WHAT YOU ARE ASKED TO DO: Please return every record exactly as written, leaving out the pictures.

DATA IN THIS EXERCISE:
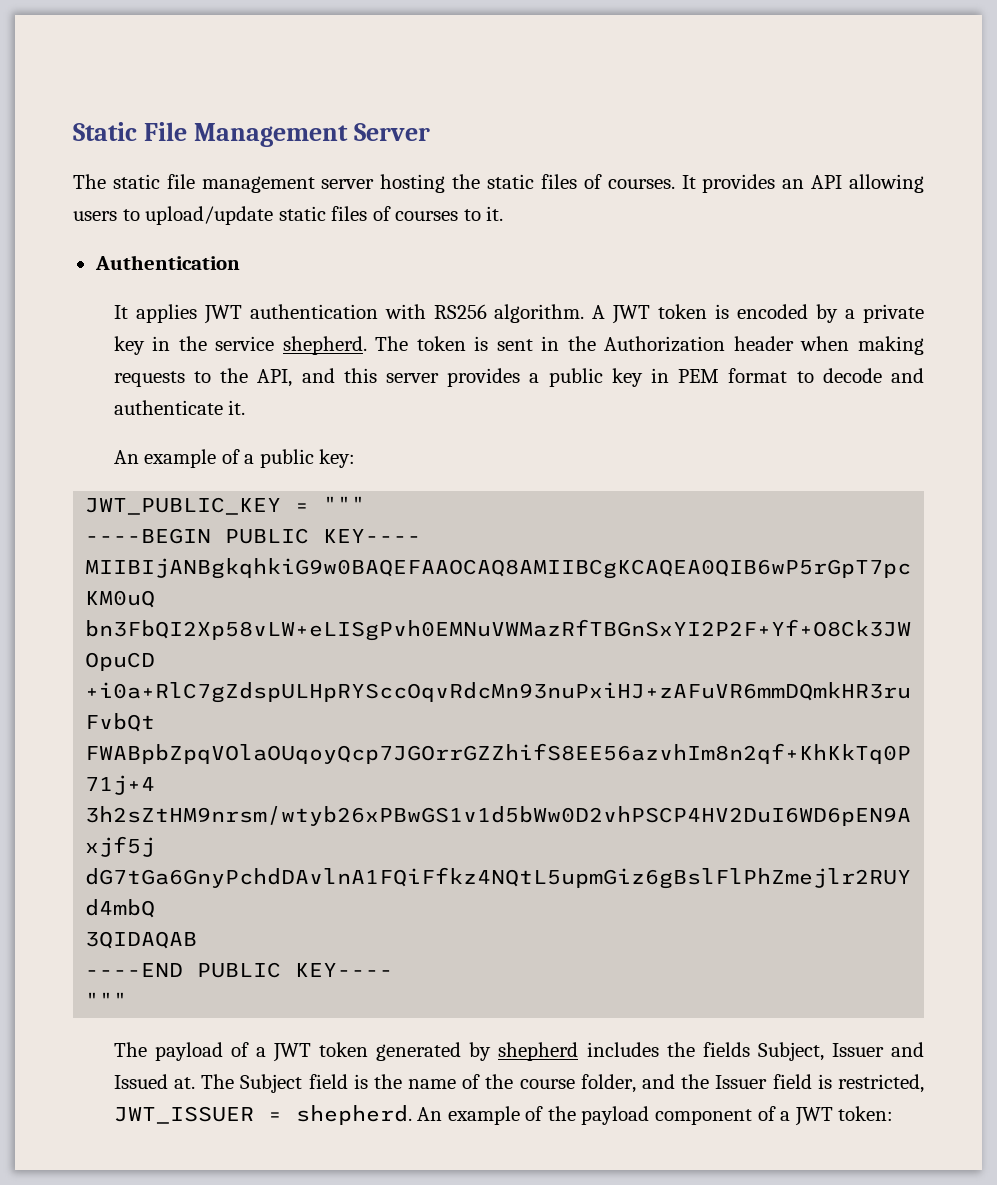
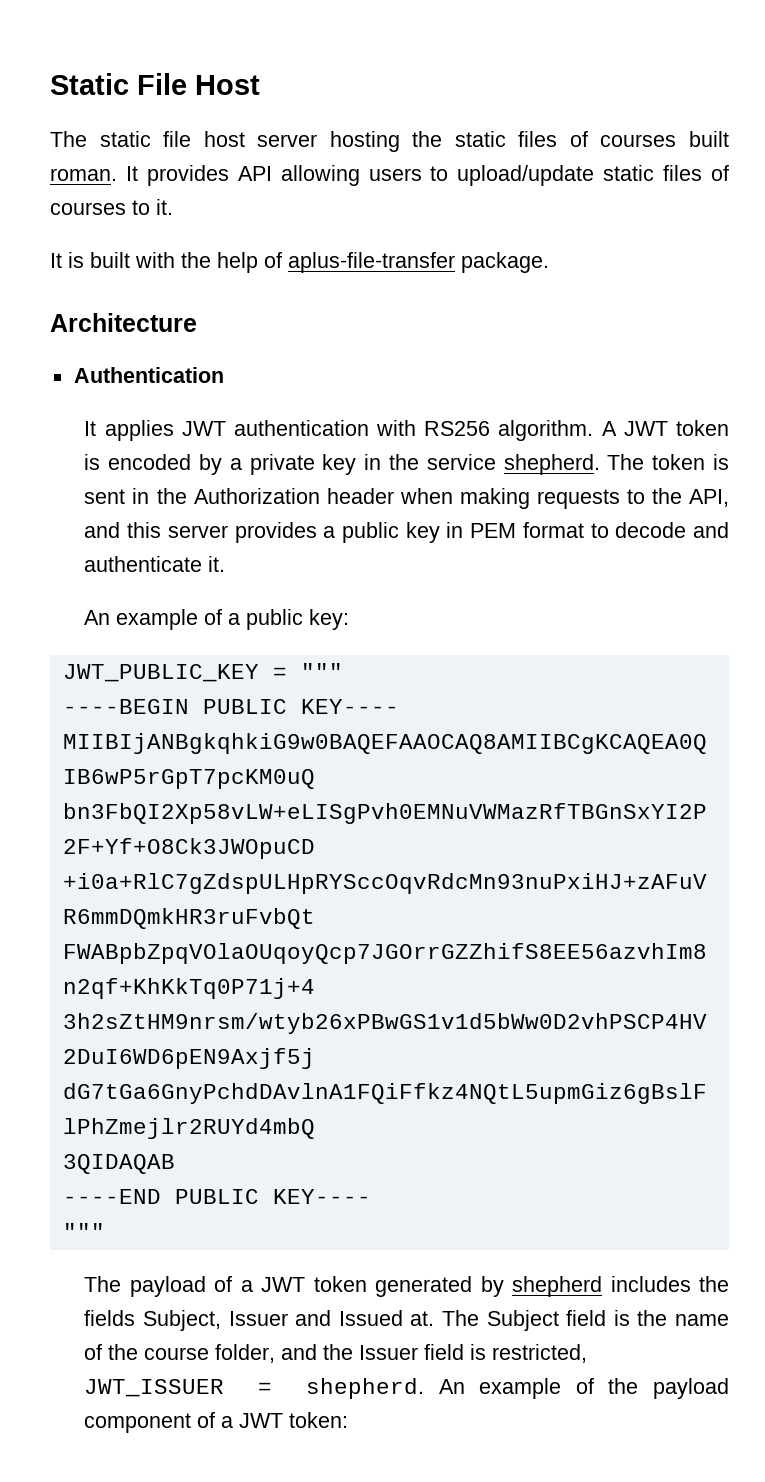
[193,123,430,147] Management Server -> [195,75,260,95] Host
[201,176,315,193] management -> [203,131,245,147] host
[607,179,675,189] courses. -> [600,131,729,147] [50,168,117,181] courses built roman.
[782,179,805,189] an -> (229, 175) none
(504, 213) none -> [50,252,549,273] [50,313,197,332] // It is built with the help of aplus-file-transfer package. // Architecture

SOLUTION BELOW:
[193,123,430,147] Management Server -> [195,75,260,95] Host
[201,176,315,193] management -> [203,131,245,147] host
[607,179,675,189] courses. -> [600,131,729,147] [50,168,117,181] courses built roman.
[782,179,805,189] an -> (229, 175) none
(504, 213) none -> [50,252,549,273] [50,313,197,332] // It is built with the help of aplus-file-transfer package. // Architecture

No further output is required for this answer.